## YOUR INSTRUCTIONS
Give back only the lines in the records below from the one with "padding: 14px 17px 0 17px;" to the one with "text-align: justify;", both inclusive, word for word.

## EXERCISE INPUTS
########

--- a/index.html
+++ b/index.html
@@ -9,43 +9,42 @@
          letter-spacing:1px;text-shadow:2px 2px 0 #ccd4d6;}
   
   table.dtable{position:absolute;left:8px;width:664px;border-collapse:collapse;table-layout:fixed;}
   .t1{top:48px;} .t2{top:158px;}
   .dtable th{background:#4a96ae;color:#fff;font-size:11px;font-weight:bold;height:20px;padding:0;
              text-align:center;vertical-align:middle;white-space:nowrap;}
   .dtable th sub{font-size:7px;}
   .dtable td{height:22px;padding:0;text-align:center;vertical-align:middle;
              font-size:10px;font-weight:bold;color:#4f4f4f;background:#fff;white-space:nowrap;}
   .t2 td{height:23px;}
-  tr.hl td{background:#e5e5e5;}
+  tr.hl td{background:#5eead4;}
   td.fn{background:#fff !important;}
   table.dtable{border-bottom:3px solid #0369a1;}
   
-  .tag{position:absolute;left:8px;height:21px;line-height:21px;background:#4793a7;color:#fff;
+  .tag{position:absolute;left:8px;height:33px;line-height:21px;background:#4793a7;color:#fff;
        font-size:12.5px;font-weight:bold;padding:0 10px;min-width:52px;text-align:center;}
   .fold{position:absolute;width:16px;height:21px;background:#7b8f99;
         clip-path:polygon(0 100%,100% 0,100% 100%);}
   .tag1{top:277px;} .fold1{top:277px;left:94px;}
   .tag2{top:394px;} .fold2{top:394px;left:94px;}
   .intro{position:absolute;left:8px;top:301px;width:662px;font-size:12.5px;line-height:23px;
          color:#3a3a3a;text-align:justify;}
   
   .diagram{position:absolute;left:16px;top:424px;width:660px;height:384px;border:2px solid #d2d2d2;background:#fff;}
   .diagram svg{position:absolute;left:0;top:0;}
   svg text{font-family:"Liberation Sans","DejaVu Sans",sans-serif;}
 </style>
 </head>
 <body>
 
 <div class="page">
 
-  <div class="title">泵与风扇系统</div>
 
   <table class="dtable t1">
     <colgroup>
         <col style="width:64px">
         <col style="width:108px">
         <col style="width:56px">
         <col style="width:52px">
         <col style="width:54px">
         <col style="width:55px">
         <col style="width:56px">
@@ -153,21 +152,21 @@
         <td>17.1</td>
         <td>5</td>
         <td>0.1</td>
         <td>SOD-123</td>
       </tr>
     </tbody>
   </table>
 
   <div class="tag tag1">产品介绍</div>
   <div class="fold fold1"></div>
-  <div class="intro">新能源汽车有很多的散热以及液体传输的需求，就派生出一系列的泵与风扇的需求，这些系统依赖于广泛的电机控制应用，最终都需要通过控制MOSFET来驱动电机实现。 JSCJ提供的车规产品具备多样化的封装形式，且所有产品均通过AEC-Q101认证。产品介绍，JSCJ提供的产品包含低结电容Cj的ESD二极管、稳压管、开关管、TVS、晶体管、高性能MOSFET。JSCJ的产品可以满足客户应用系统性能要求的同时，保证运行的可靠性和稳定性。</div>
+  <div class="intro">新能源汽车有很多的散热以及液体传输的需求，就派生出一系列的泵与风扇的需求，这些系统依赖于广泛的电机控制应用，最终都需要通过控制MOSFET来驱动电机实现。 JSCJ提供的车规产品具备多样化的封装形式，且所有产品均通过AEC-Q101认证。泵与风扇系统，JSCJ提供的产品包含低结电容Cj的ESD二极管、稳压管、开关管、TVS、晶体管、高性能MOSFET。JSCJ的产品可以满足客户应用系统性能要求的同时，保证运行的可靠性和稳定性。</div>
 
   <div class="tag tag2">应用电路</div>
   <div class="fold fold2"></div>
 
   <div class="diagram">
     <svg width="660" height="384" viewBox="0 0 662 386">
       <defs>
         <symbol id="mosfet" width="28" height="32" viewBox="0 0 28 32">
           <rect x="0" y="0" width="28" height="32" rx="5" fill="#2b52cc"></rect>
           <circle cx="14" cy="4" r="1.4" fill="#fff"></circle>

########

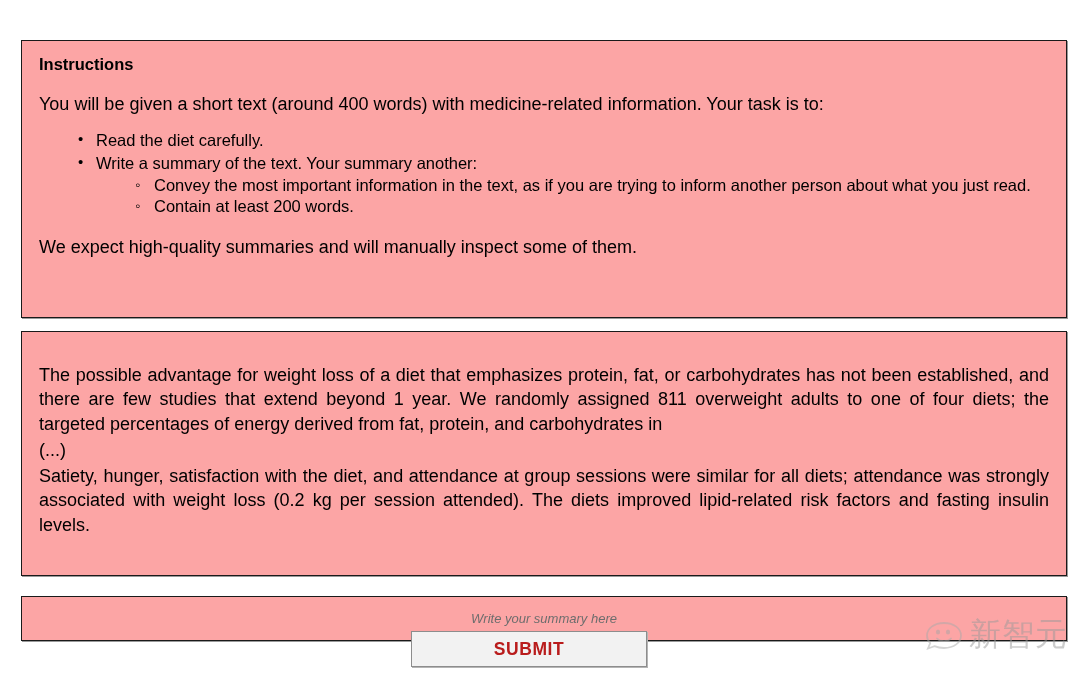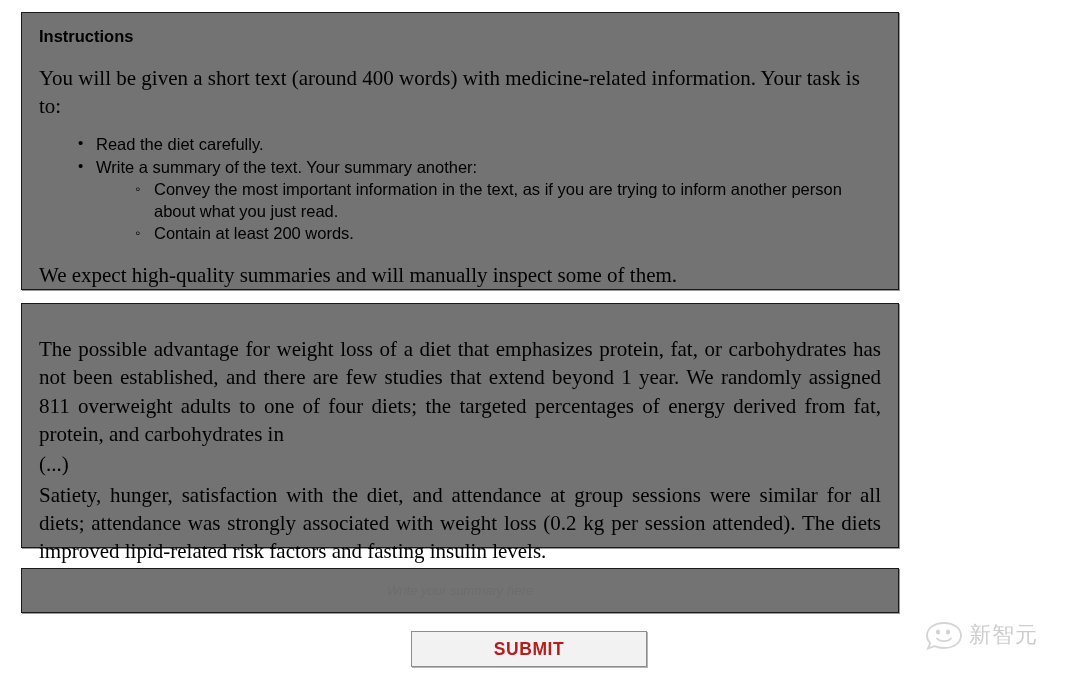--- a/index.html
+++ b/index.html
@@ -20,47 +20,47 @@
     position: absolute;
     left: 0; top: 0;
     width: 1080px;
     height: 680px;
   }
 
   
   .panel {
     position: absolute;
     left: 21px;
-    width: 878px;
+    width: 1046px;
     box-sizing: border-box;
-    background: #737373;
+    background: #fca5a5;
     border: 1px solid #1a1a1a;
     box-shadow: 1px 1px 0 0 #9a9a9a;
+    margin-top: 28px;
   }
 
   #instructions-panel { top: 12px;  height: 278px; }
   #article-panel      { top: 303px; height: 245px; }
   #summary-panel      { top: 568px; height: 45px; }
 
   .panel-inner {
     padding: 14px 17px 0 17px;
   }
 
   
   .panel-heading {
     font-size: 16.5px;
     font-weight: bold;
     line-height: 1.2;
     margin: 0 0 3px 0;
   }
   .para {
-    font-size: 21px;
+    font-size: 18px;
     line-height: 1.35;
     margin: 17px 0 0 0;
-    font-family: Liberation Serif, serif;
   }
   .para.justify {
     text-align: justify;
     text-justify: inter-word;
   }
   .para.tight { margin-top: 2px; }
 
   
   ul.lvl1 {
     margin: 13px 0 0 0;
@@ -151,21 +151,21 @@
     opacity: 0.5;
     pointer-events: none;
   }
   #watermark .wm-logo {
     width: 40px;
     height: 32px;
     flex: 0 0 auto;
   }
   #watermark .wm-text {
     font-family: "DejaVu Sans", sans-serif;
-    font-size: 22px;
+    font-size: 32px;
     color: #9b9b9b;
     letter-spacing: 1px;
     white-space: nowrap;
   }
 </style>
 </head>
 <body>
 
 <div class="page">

########

## ANSWER FOR THIS EXERCISE
     padding: 14px 17px 0 17px;
   }
 
   
   .panel-heading {
     font-size: 16.5px;
     font-weight: bold;
     line-height: 1.2;
     margin: 0 0 3px 0;
   }
   .para {
-    font-size: 21px;
+    font-size: 18px;
     line-height: 1.35;
     margin: 17px 0 0 0;
-    font-family: Liberation Serif, serif;
   }
   .para.justify {
     text-align: justify;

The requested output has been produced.